🐛[BUG]: h5py fault
Version
main
On which installation method(s) does this occur?
source
Describe the issue
The most recent h5py update (3.15.0) seems to break some of our xarray loads of netcdf files in the CI environment.
Its unknown what the issue is, but for now its recommended to downgrade to 3.14.0 of h5py...
Switching the xarray engine from h5netcdf -> netcdf4 is a work around for NC files.

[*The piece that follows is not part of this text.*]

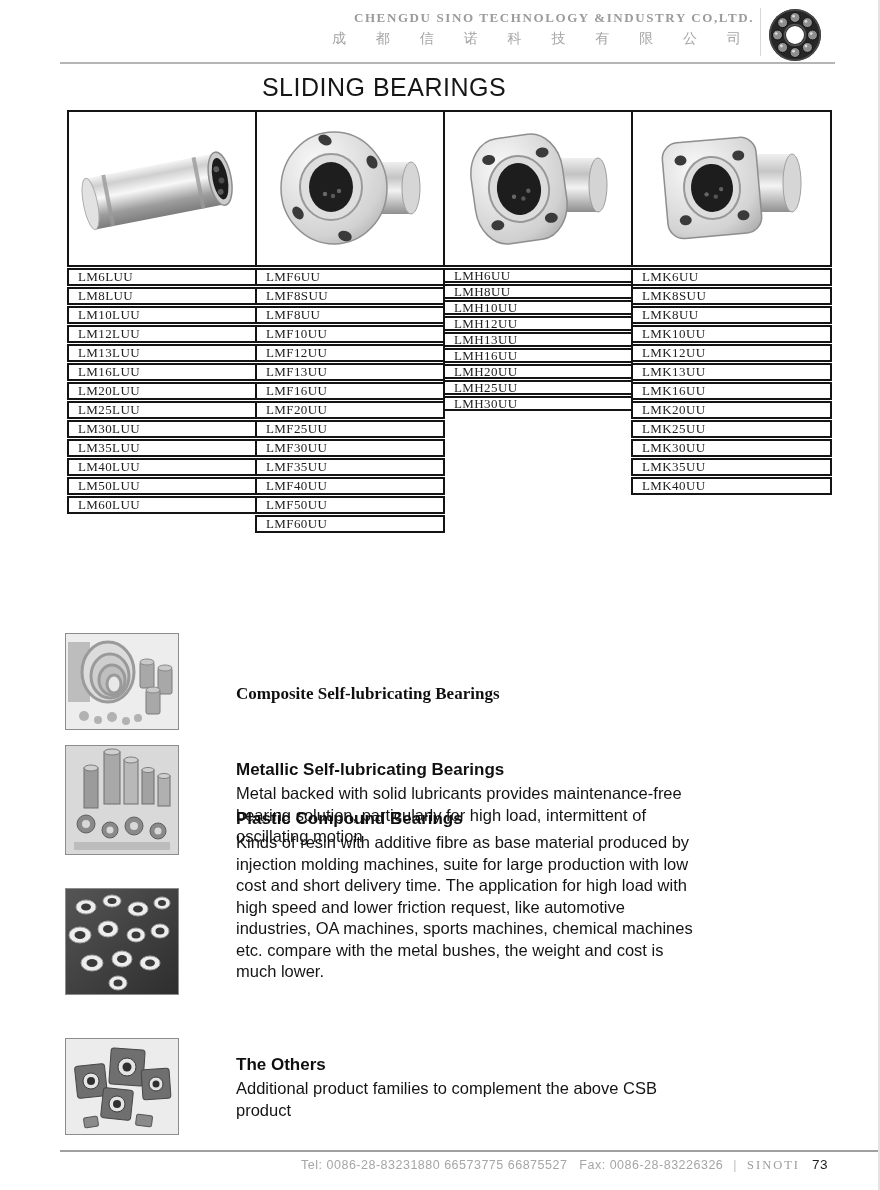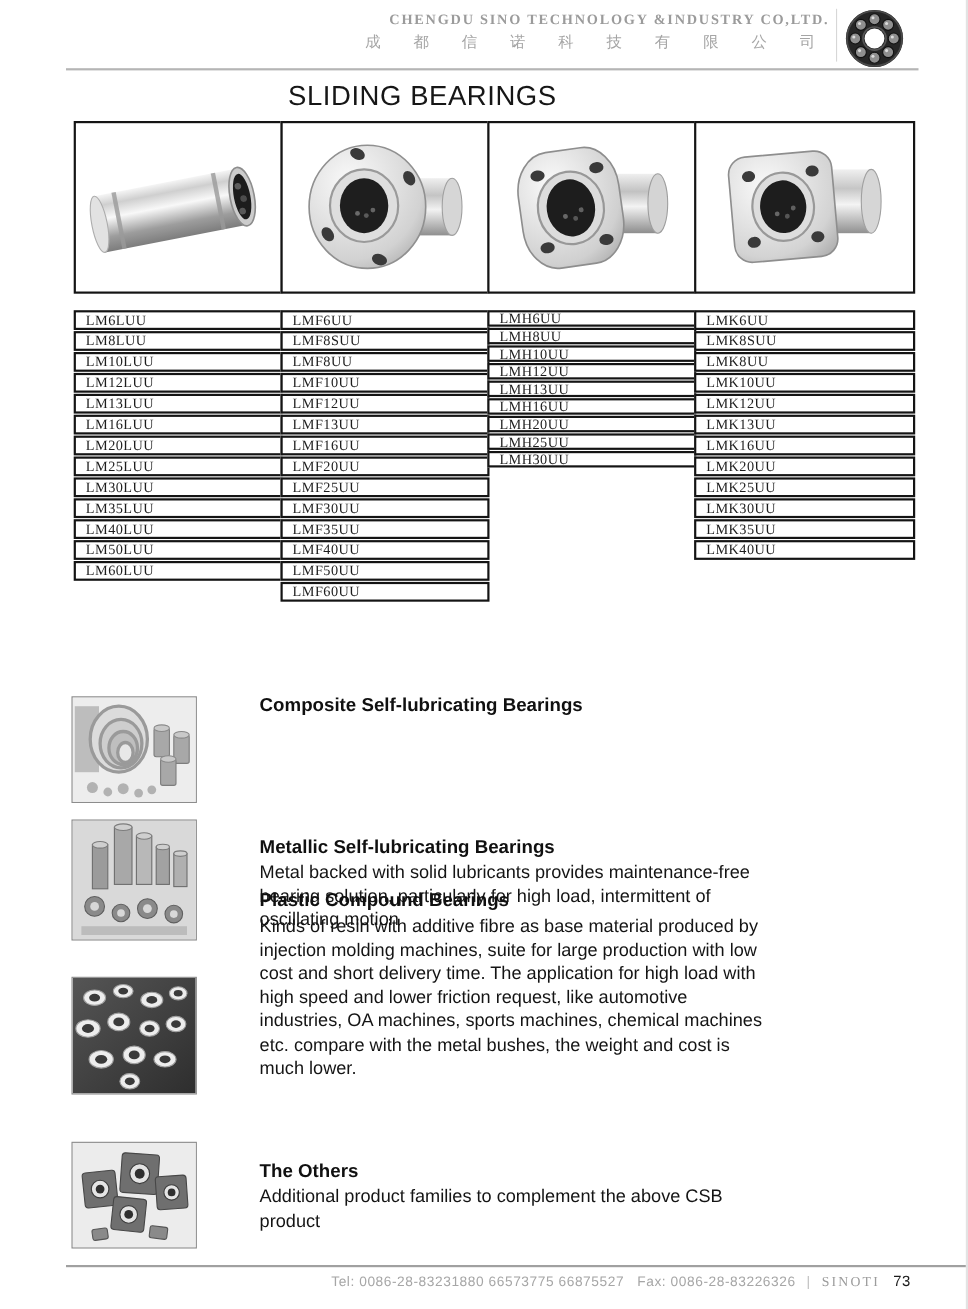"LM6LUU" .rows { margin-top: 15px -> 1px }
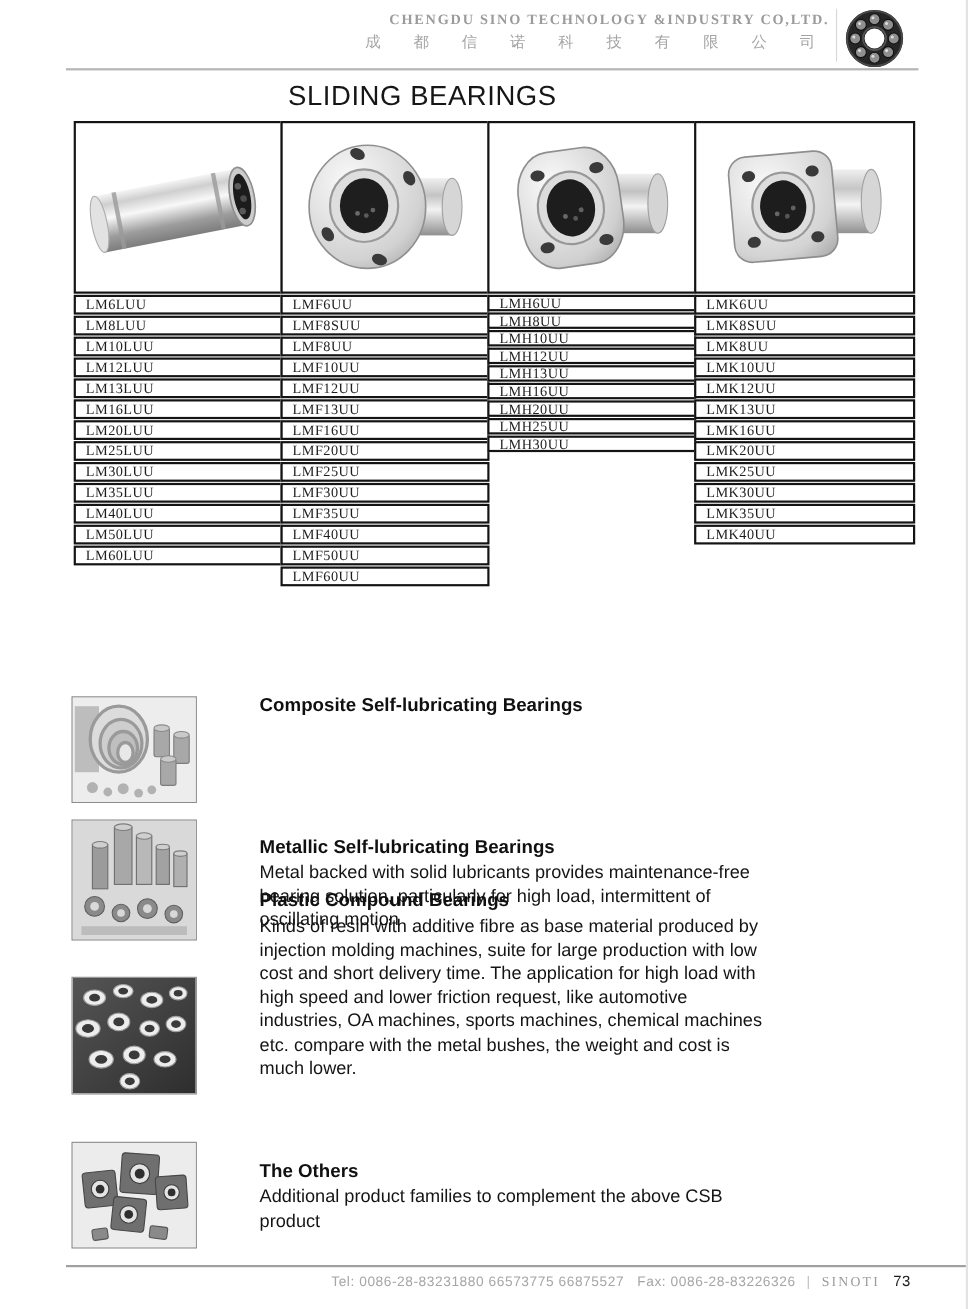"Composite Self-lubricating Bearings" .stxt-1 { font-family: none -> Liberation Serif, serif; top: 631px -> 684px }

I have not locked the h5py range since this seems to only surface in a few tests, and the new uv.lock file should select 3.14.0 h5py. If you encounter a similar issue, downgrade h5py
Test failure looks like:
RuntimeError: Unspecified error in H5DSget_num_scales (return value <0)
Task exception was never retrieved
future: <Task finished name='Task-1678' coro=<tqdm_asyncio.gather.<locals>.wrap_awaitable() done, defined at /usr/local/lib/python3.12/dist-packages/tqdm/asyncio.py:75> exception=RuntimeError('Unspecified error in H5DSget_num_scales (return value <0)')>
Traceback (most recent call last):
File "/usr/lib/python3.12/asyncio/tasks.py", line 316, in __step_run_and_handle_result
result = coro.throw(exc)
^^^^^^^^^^^^^^^
File "/usr/local/lib/python3.12/dist-packages/tqdm/asyncio.py", line 76, in wrap_awaitable
return i, await f
^^^^^^^
File "/builds/modulus/earth-2/earth2studio/src/earth2studio/data/ncar.py", line 274, in fetch_wrapper
out = await self.fetch_array(
^^^^^^^^^^^^^^^^^^^^^^^
File "/builds/modulus/earth-2/earth2studio/src/earth2studio/data/ncar.py", line 336, in fetch_array
ds = await asyncio.to_thread(
^^^^^^^^^^^^^^^^^^^^^^^^
File "/usr/lib/python3.12/asyncio/threads.py", line 25, in to_thread
return await loop.run_in_executor(None, func_call)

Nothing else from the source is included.